> Exercise brief:
Each record is to be transcribed exactly.

> Dataset excerpts:
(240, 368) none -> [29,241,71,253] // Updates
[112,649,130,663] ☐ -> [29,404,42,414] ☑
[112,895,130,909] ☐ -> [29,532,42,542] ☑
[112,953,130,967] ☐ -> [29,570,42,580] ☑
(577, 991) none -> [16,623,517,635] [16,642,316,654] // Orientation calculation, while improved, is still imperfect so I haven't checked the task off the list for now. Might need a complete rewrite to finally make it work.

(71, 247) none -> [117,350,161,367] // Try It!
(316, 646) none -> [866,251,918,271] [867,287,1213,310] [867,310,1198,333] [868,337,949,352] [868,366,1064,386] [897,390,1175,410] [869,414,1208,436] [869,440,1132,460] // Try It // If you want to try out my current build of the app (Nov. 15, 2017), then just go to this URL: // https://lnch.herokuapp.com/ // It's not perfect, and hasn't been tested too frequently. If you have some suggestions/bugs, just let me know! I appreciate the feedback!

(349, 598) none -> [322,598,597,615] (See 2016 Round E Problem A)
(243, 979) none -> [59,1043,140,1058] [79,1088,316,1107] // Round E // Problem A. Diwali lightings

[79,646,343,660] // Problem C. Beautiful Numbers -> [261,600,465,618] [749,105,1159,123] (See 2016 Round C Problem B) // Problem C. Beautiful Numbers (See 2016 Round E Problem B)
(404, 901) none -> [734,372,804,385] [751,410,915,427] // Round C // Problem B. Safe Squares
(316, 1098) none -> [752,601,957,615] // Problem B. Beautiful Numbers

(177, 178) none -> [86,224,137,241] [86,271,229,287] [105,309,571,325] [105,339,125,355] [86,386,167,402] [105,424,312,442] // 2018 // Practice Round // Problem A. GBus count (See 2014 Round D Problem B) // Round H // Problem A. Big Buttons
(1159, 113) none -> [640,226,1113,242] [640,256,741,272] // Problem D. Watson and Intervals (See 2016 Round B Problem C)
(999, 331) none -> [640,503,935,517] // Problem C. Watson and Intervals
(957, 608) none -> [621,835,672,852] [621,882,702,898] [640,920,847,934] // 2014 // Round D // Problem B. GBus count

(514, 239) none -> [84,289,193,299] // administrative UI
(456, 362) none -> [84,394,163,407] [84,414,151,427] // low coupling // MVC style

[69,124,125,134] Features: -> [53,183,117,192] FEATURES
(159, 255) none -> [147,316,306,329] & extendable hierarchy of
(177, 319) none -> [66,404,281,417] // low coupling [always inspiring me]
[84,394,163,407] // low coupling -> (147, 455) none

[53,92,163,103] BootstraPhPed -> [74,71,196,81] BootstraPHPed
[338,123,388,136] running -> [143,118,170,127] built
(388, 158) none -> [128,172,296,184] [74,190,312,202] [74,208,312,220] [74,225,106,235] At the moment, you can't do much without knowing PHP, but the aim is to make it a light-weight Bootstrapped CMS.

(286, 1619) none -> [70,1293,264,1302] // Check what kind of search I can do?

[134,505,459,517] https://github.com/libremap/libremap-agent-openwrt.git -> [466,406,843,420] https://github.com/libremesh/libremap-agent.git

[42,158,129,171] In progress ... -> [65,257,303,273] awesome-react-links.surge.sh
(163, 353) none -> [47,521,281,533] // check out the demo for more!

> Response to the task:
(240, 368) none -> [29,241,71,253] // Updates
[112,649,130,663] ☐ -> [29,404,42,414] ☑
[112,895,130,909] ☐ -> [29,532,42,542] ☑
[112,953,130,967] ☐ -> [29,570,42,580] ☑
(577, 991) none -> [16,623,517,635] [16,642,316,654] // Orientation calculation, while improved, is still imperfect so I haven't checked the task off the list for now. Might need a complete rewrite to finally make it work.

(71, 247) none -> [117,350,161,367] // Try It!
(316, 646) none -> [866,251,918,271] [867,287,1213,310] [867,310,1198,333] [868,337,949,352] [868,366,1064,386] [897,390,1175,410] [869,414,1208,436] [869,440,1132,460] // Try It // If you want to try out my current build of the app (Nov. 15, 2017), then just go to this URL: // https://lnch.herokuapp.com/ // It's not perfect, and hasn't been tested too frequently. If you have some suggestions/bugs, just let me know! I appreciate the feedback!

(349, 598) none -> [322,598,597,615] (See 2016 Round E Problem A)
(243, 979) none -> [59,1043,140,1058] [79,1088,316,1107] // Round E // Problem A. Diwali lightings

[79,646,343,660] // Problem C. Beautiful Numbers -> [261,600,465,618] [749,105,1159,123] (See 2016 Round C Problem B) // Problem C. Beautiful Numbers (See 2016 Round E Problem B)
(404, 901) none -> [734,372,804,385] [751,410,915,427] // Round C // Problem B. Safe Squares
(316, 1098) none -> [752,601,957,615] // Problem B. Beautiful Numbers

(177, 178) none -> [86,224,137,241] [86,271,229,287] [105,309,571,325] [105,339,125,355] [86,386,167,402] [105,424,312,442] // 2018 // Practice Round // Problem A. GBus count (See 2014 Round D Problem B) // Round H // Problem A. Big Buttons
(1159, 113) none -> [640,226,1113,242] [640,256,741,272] // Problem D. Watson and Intervals (See 2016 Round B Problem C)
(999, 331) none -> [640,503,935,517] // Problem C. Watson and Intervals
(957, 608) none -> [621,835,672,852] [621,882,702,898] [640,920,847,934] // 2014 // Round D // Problem B. GBus count

(514, 239) none -> [84,289,193,299] // administrative UI
(456, 362) none -> [84,394,163,407] [84,414,151,427] // low coupling // MVC style

[69,124,125,134] Features: -> [53,183,117,192] FEATURES
(159, 255) none -> [147,316,306,329] & extendable hierarchy of
(177, 319) none -> [66,404,281,417] // low coupling [always inspiring me]
[84,394,163,407] // low coupling -> (147, 455) none

[53,92,163,103] BootstraPhPed -> [74,71,196,81] BootstraPHPed
[338,123,388,136] running -> [143,118,170,127] built
(388, 158) none -> [128,172,296,184] [74,190,312,202] [74,208,312,220] [74,225,106,235] At the moment, you can't do much without knowing PHP, but the aim is to make it a light-weight Bootstrapped CMS.

(286, 1619) none -> [70,1293,264,1302] // Check what kind of search I can do?

[134,505,459,517] https://github.com/libremap/libremap-agent-openwrt.git -> [466,406,843,420] https://github.com/libremesh/libremap-agent.git

[42,158,129,171] In progress ... -> [65,257,303,273] awesome-react-links.surge.sh
(163, 353) none -> [47,521,281,533] // check out the demo for more!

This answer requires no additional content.